Ben bu yaşıma kadar çok hikâye dinledim. İnsanları izledim, insanları dinledim. Topladığım bu hikâyelerden güzel olanları seçtim, size anlattım. Anlattığım hikayeler hep güzel bitsin istedim. Gazeteyi düzenli takip eden bir öğretmen arkadaşım, yarım bıraktığım bir hikayenin devamını sormuştu bir gün. O gün ona ‘’İnsanların üzülecek onca sebebi varken, hasbelkader hikayelerimi okuyan birinin bir de bu hikayelerle dertlenmesini istemem,’’ demiştim.
Ama olmadı. Geçen hafta gazeteden müsaade istedim, bu hafta benim kimseye anlatabileceğim bir şey yok, dedim. Bu hafta düşündüm taşındım… Acaba çaresizliğimi anlatsam dedim. İnsanın gücünün aslında ne kadar da yetersiz olduğundan mı bahsetsem ki dedim. Bunu anlatmaya dilim dönmedi…
Üzüntüyü mü anlatsam dedim.
Bir insan aynı anda kaç defa üzülebilir?
Bu girdabın ucu bucağı görünür mü?
En uzun gece kaç saat sürer?
En hızlı zaman nerede geçer?
En soğuk yurt neresidir?
Acaba karnı en çok acıkan kimdir?
Kim daha çok susamıştır? Ben bilemedim…
Gördüklerimden duyduklarımdan iyi bir hikaye seçeyim dedim. İnsanların nasıl da seferber oluverdiğini, ayağından ayakkabısını, sırtından montunu nasıl da çıkarıp verdiğini, hiç tanımadığı insanlar için nasıl da dertlendiğini, cebindeki üç kuruşun üçünü de çıkarıp veri verdiğini anlatayım dedim. Benim gücüm yetmedi…
Lafı hiç uzatmaya lüzum yok. Ben yine bir şeyler anlatacak gücü kendimde bulamadım.
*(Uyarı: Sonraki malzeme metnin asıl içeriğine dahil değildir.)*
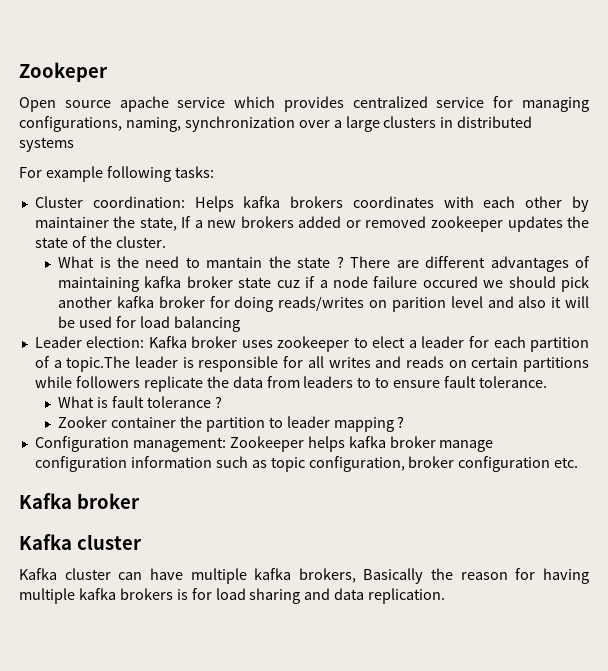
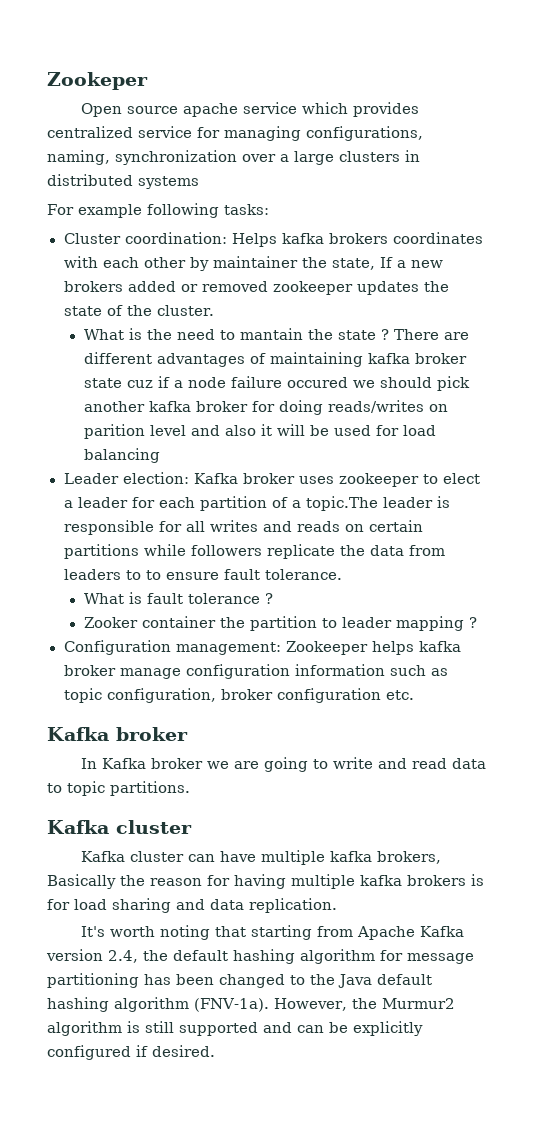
+ In Kafka broker we are going to write and read data to topic partitions.
+ It's worth noting that starting from Apache Kafka version 2.4, the default hashing algorithm for message partitioning has been changed to the Java default hashing algorithm (FNV-1a). However, the Murmur2 algorithm is still supported and can be explicitly configured if desired.

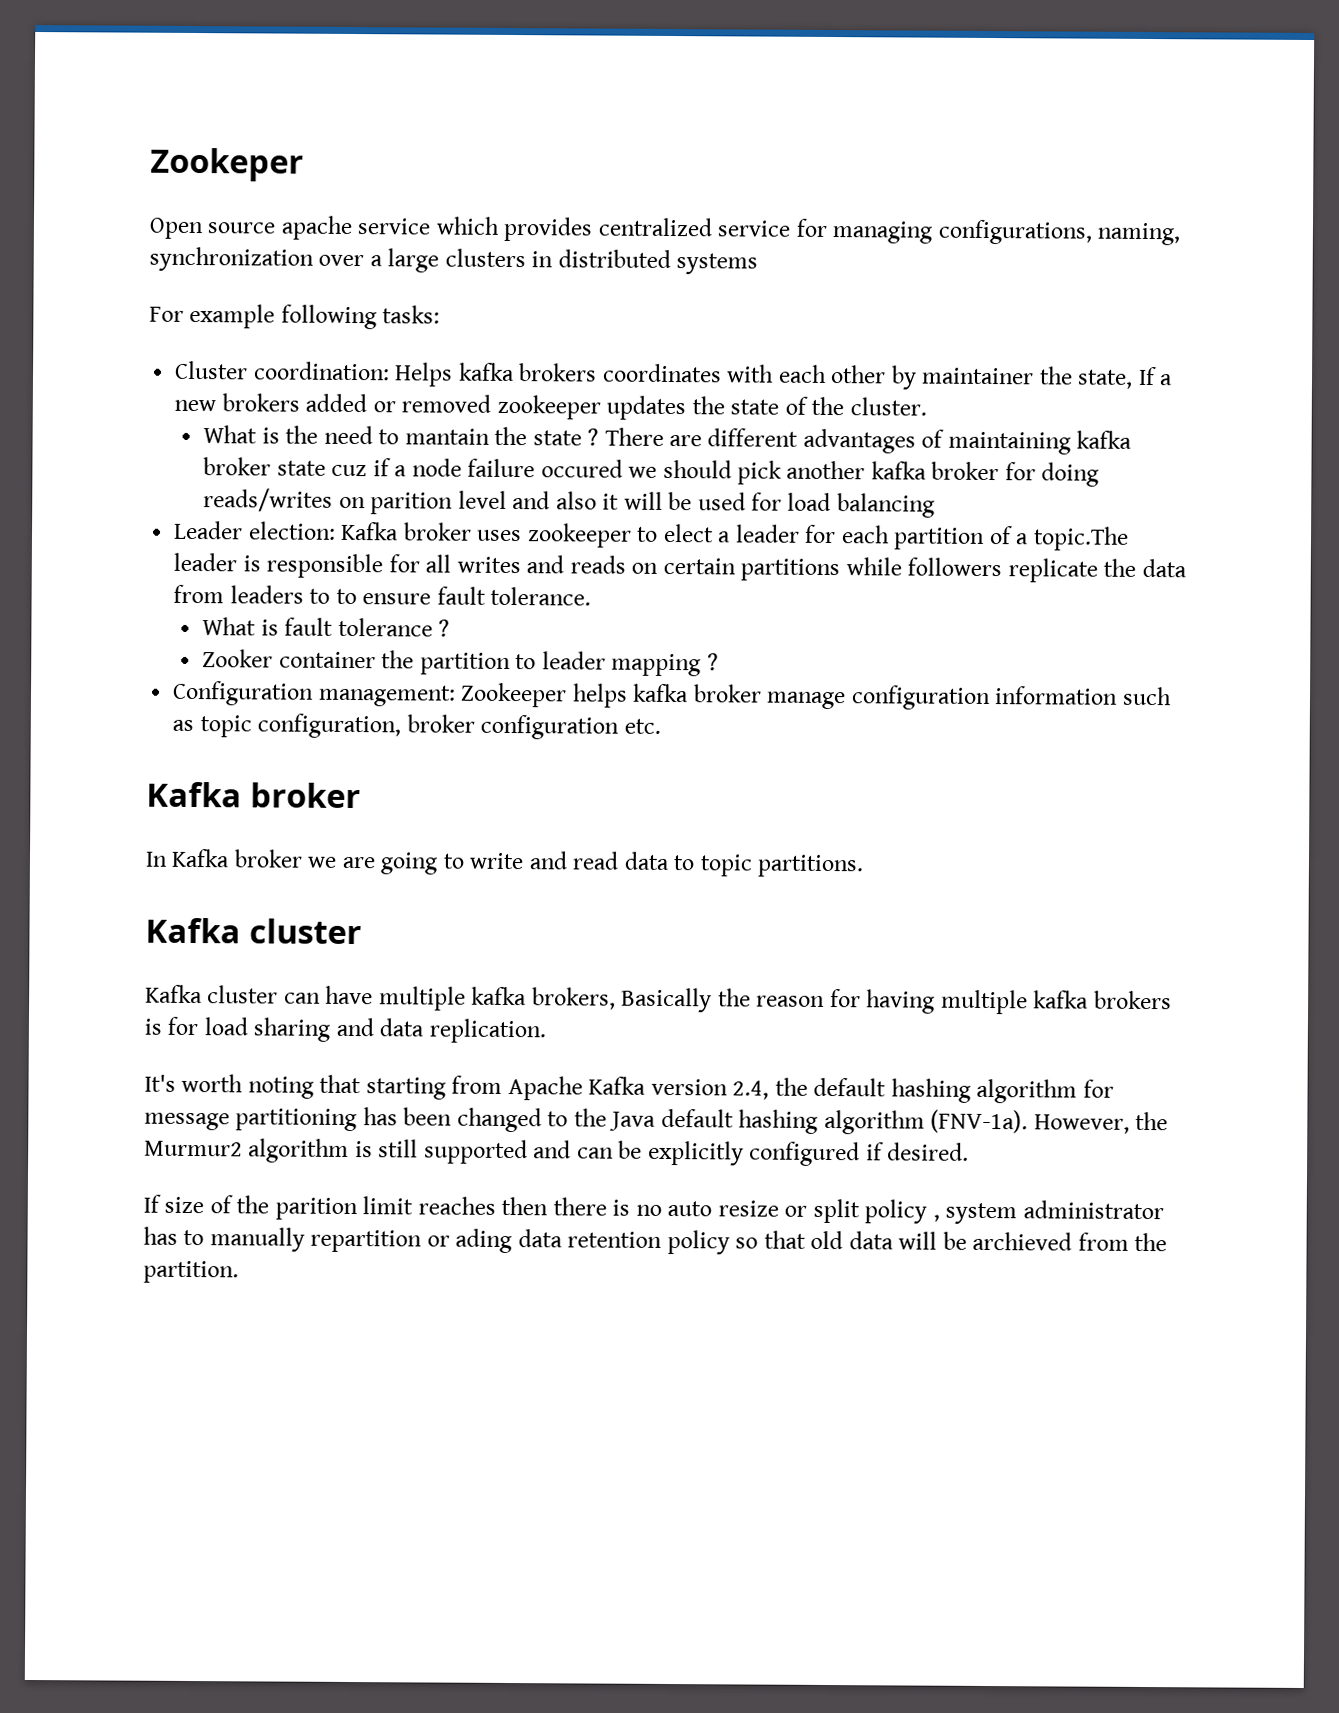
+ If size of the parition limit reaches then there is no auto resize or split policy , system administrator has to manually repartition or ading data retention policy so that old data will be archieved from the partition.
Ama şunu söyleyecek dermanım var, hayatın akışına kendini çabucak kaptıran arkadaşlarım, sevgilinizle, eşinizle yediğiniz romantik yemekleri, futbol sevdanızı, ticaret merakınızı, siyasi tartışmalarınızı, sosyal medyada bir müddet paylaşmayın.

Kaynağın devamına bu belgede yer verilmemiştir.